Brief. Exercise in exact copying: restate word for word only the lines below from the one containing "汇总 | 笔试成绩: 1,132.7 -> 475.5" through the one containing "孟浩 | 指标: 0.855 -> 0.854", omitting any pictures.
Data to examine: Begin
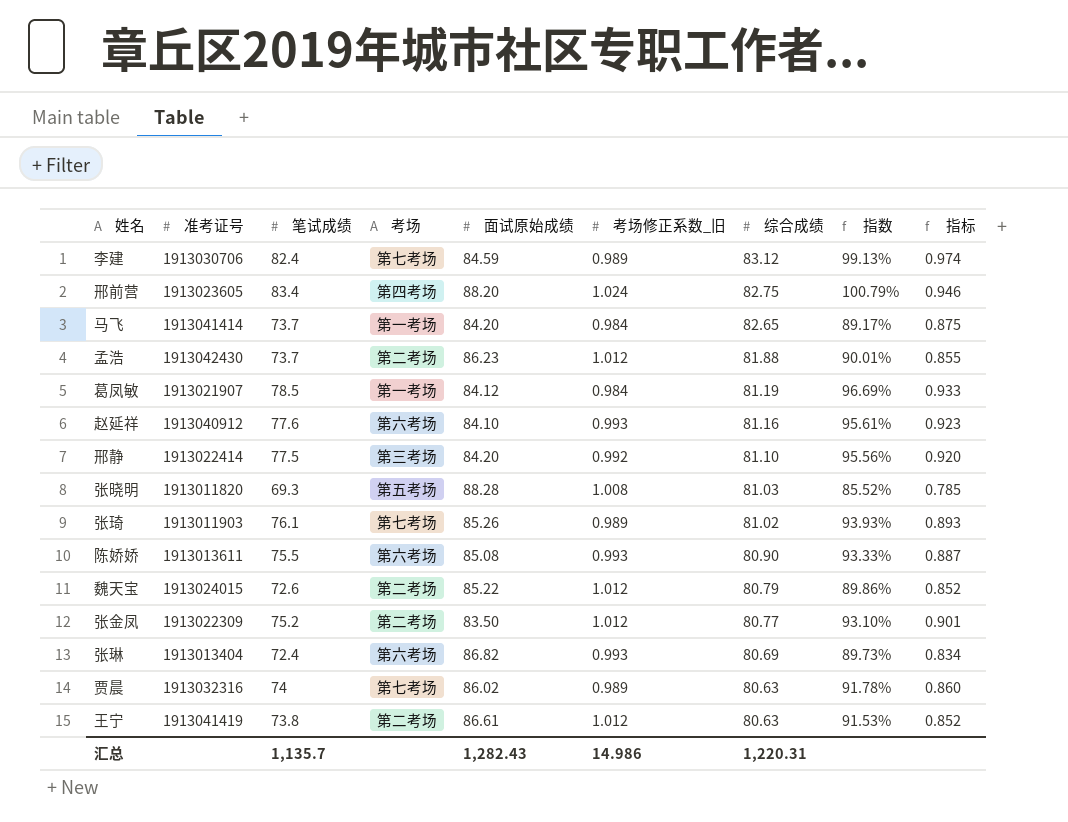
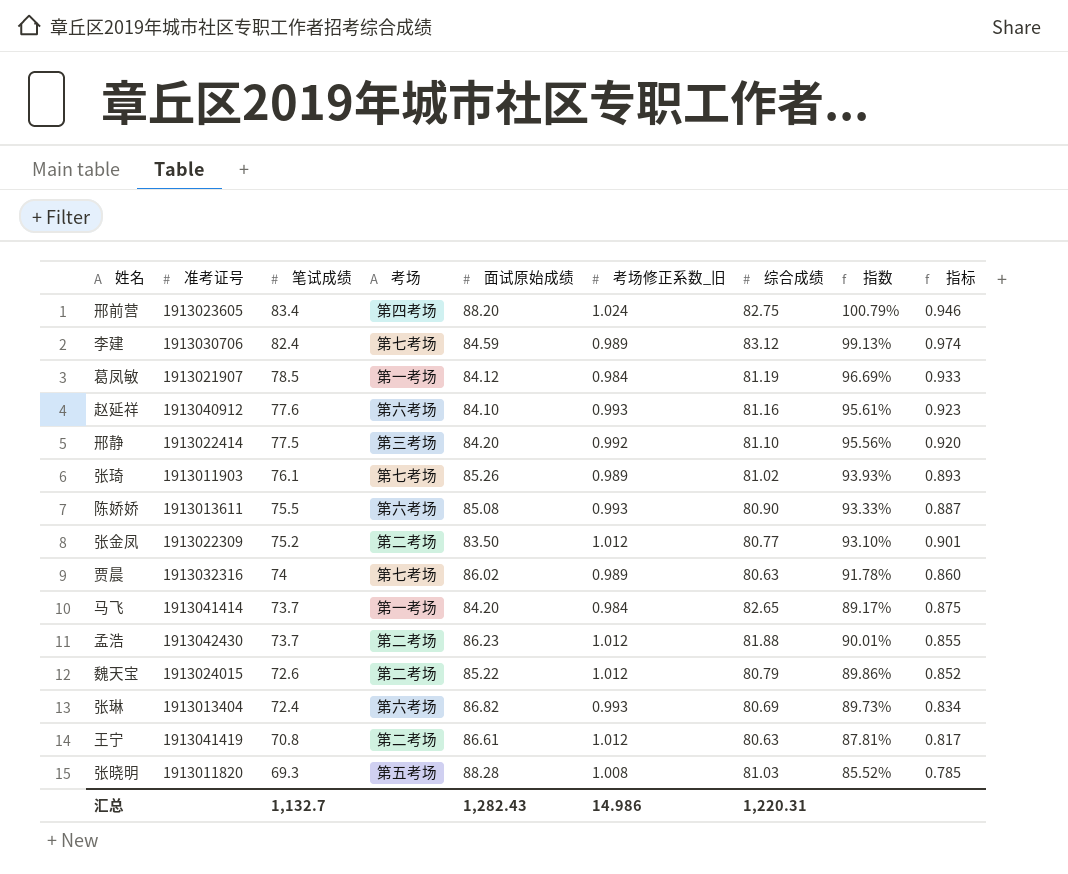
row order: 综合成绩 descending -> 笔试成绩 descending
王宁 | 笔试成绩: 73.8 -> 70.8
王宁 | 指数: 91.53% -> 87.81%
王宁 | 指标: 0.852 -> 0.817
汇总 | 笔试成绩: 1,135.7 -> 1,132.7

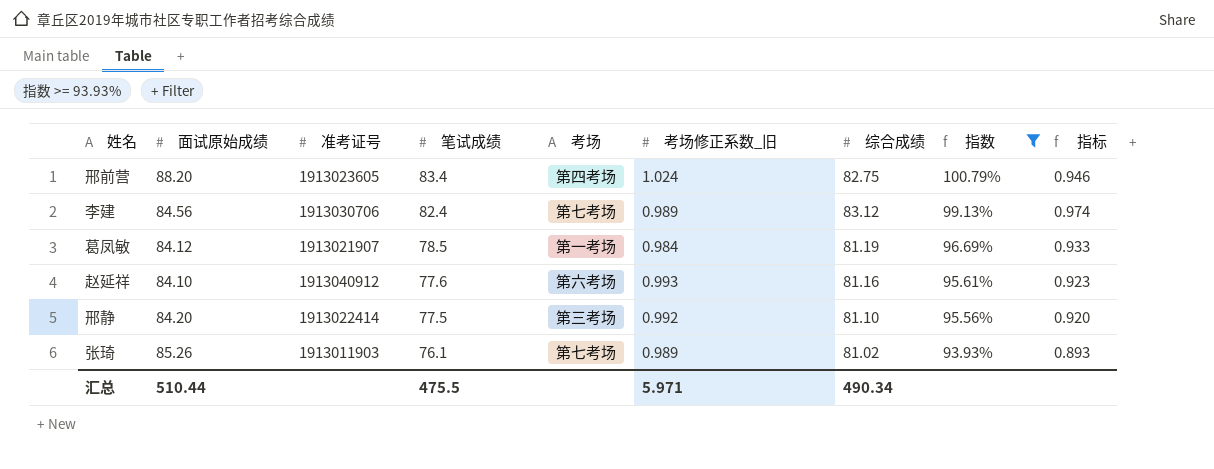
filter: none -> 指数 >= 93.93%
column 面试原始成绩 | position: 5 -> 2
李建 | 面试原始成绩: 84.59 -> 84.56
汇总 | 面试原始成绩: 1,282.43 -> 510.44
汇总 | 笔试成绩: 1,132.7 -> 475.5
汇总 | 考场修正系数_旧: 14.986 -> 5.971
汇总 | 综合成绩: 1,220.31 -> 490.34

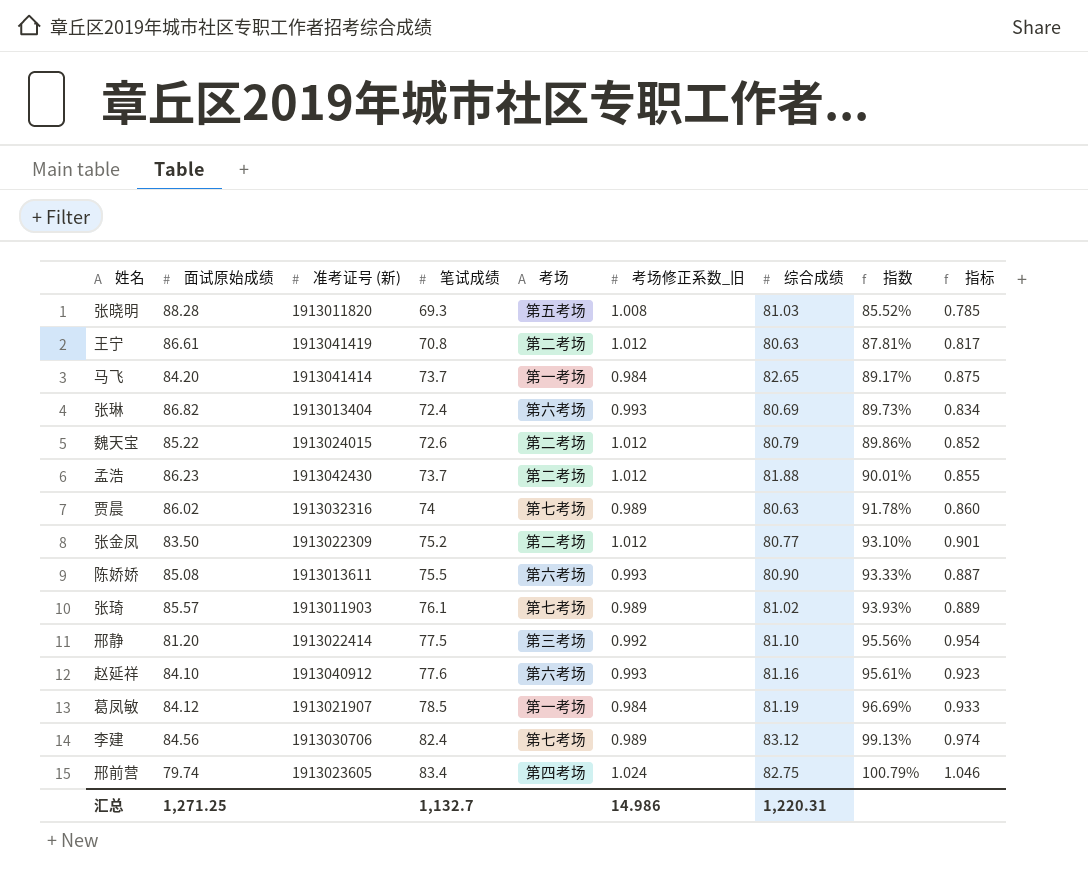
filter: 指数 >= 93.93% -> none
row order: 笔试成绩 descending -> 指数 ascending
column name: 准考证号 -> 准考证号 (新)
张琦 | 面试原始成绩: 85.26 -> 85.57
张琦 | 指标: 0.893 -> 0.889
邢静 | 面试原始成绩: 84.20 -> 81.20
邢静 | 指标: 0.920 -> 0.954
邢前营 | 面试原始成绩: 88.20 -> 79.74
邢前营 | 指标: 0.946 -> 1.046
汇总 | 面试原始成绩: 510.44 -> 1,271.25
汇总 | 笔试成绩: 475.5 -> 1,132.7
汇总 | 考场修正系数_旧: 5.971 -> 14.986
汇总 | 综合成绩: 490.34 -> 1,220.31

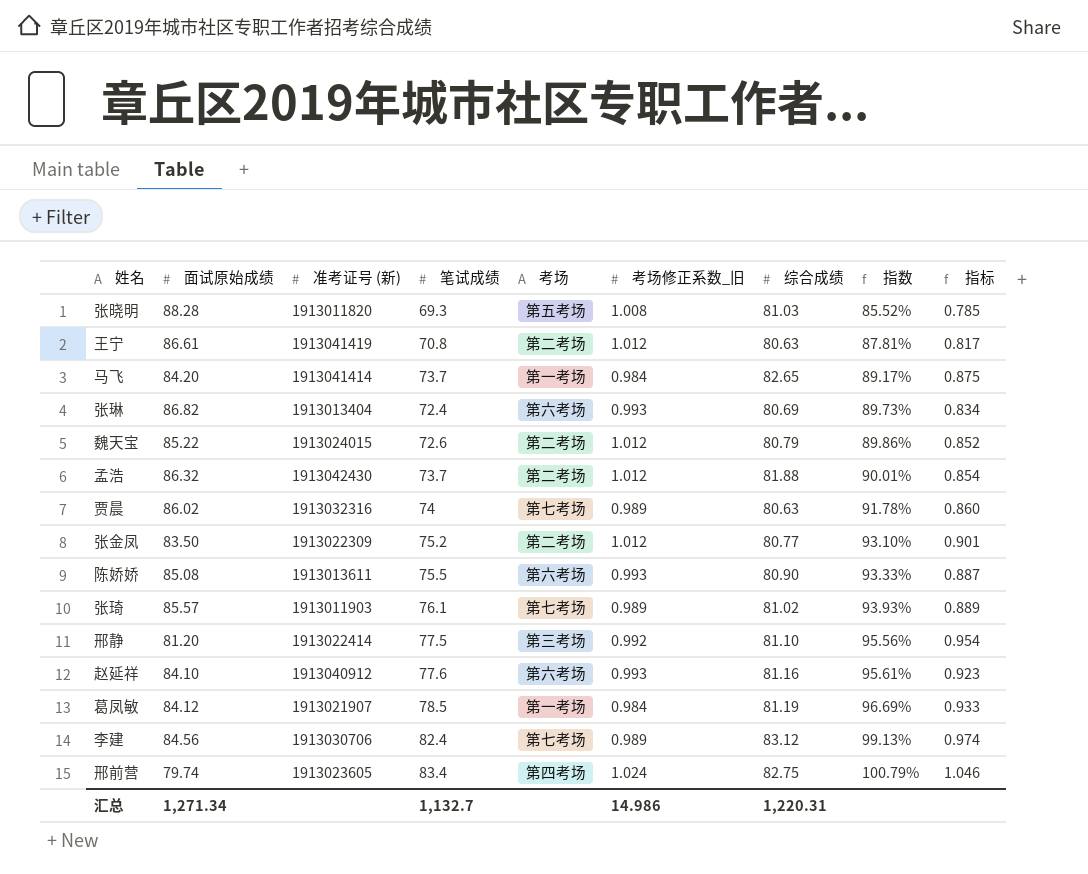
孟浩 | 面试原始成绩: 86.23 -> 86.32
孟浩 | 指标: 0.855 -> 0.854
汇总 | 面试原始成绩: 1,271.25 -> 1,271.34

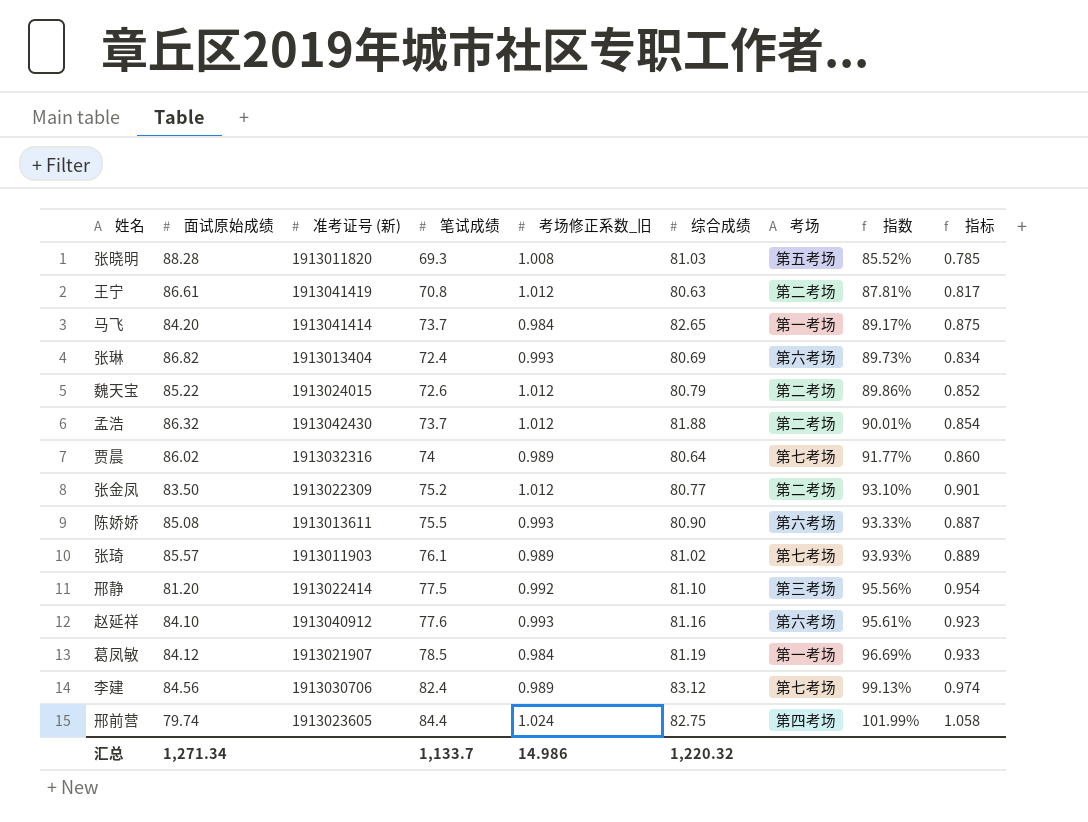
column 考场 | position: 5 -> 7
贾晨 | 综合成绩: 80.63 -> 80.64
贾晨 | 指数: 91.78% -> 91.77%
邢前营 | 笔试成绩: 83.4 -> 84.4
邢前营 | 指数: 100.79% -> 101.99%
邢前营 | 指标: 1.046 -> 1.058
汇总 | 笔试成绩: 1,132.7 -> 1,133.7
汇总 | 综合成绩: 1,220.31 -> 1,220.32

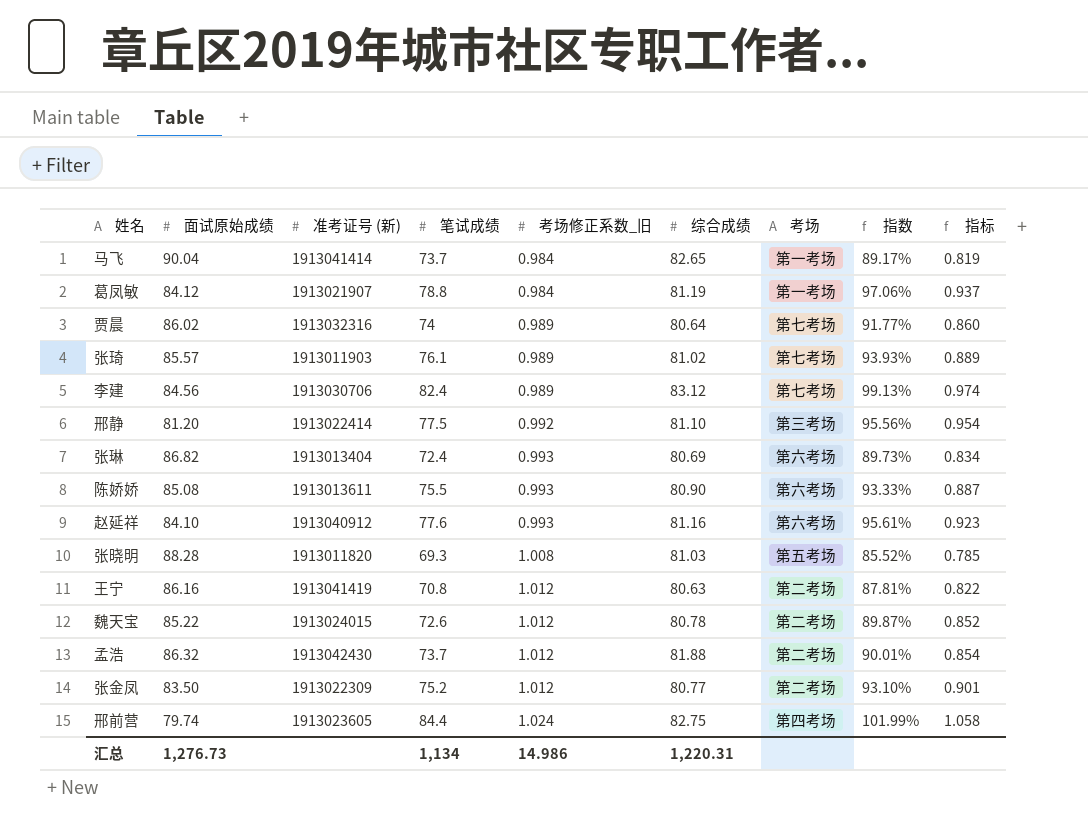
row order: 指数 ascending -> 考场修正系数_旧 ascending
马飞 | 面试原始成绩: 84.20 -> 90.04
马飞 | 指标: 0.875 -> 0.819
葛凤敏 | 笔试成绩: 78.5 -> 78.8
葛凤敏 | 指数: 96.69% -> 97.06%
葛凤敏 | 指标: 0.933 -> 0.937
王宁 | 面试原始成绩: 86.61 -> 86.16
王宁 | 指标: 0.817 -> 0.822
魏天宝 | 综合成绩: 80.79 -> 80.78
魏天宝 | 指数: 89.86% -> 89.87%
汇总 | 面试原始成绩: 1,271.34 -> 1,276.73
汇总 | 笔试成绩: 1,133.7 -> 1,134
汇总 | 综合成绩: 1,220.32 -> 1,220.31

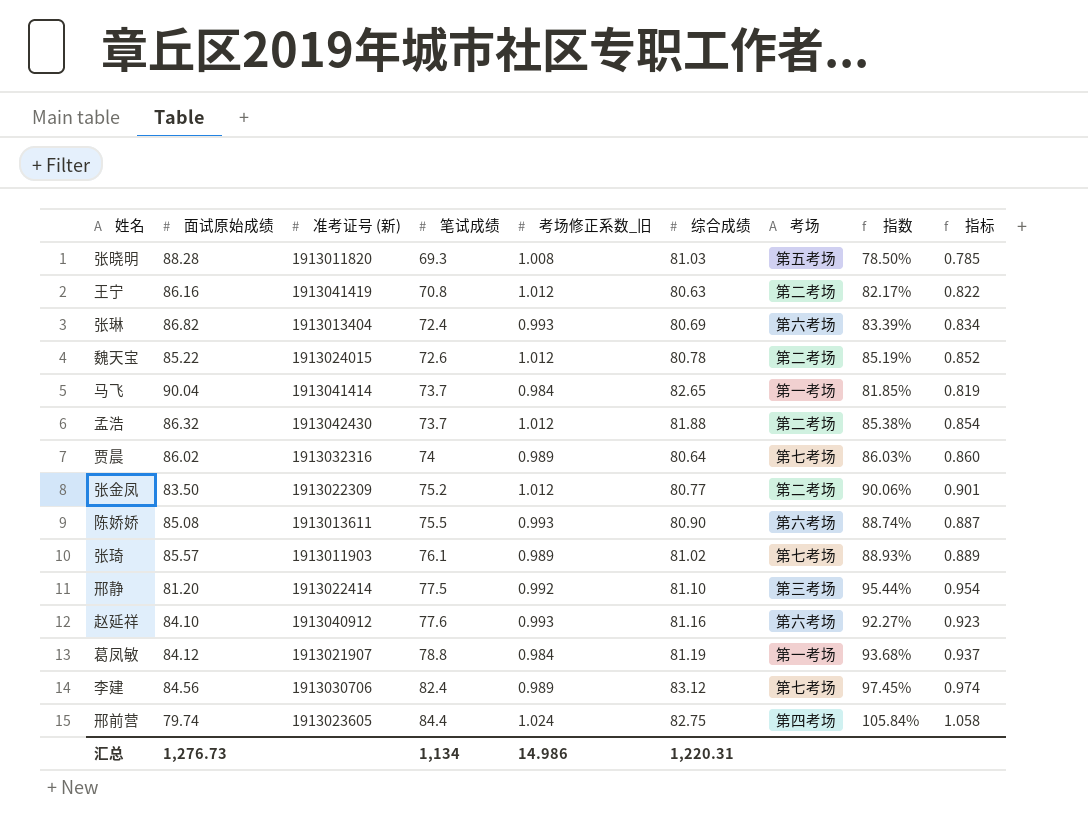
row order: 考场修正系数_旧 ascending -> 笔试成绩 ascending
column 指数 | formula: [笔试成绩] / [综合成绩] -> [笔试成绩] / [面试原始成绩]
Data to examine: End
Solution for this exercise.
汇总 | 笔试成绩: 1,132.7 -> 475.5
汇总 | 考场修正系数_旧: 14.986 -> 5.971
汇总 | 综合成绩: 1,220.31 -> 490.34

filter: 指数 >= 93.93% -> none
row order: 笔试成绩 descending -> 指数 ascending
column name: 准考证号 -> 准考证号 (新)
张琦 | 面试原始成绩: 85.26 -> 85.57
张琦 | 指标: 0.893 -> 0.889
邢静 | 面试原始成绩: 84.20 -> 81.20
邢静 | 指标: 0.920 -> 0.954
邢前营 | 面试原始成绩: 88.20 -> 79.74
邢前营 | 指标: 0.946 -> 1.046
汇总 | 面试原始成绩: 510.44 -> 1,271.25
汇总 | 笔试成绩: 475.5 -> 1,132.7
汇总 | 考场修正系数_旧: 5.971 -> 14.986
汇总 | 综合成绩: 490.34 -> 1,220.31

孟浩 | 面试原始成绩: 86.23 -> 86.32
孟浩 | 指标: 0.855 -> 0.854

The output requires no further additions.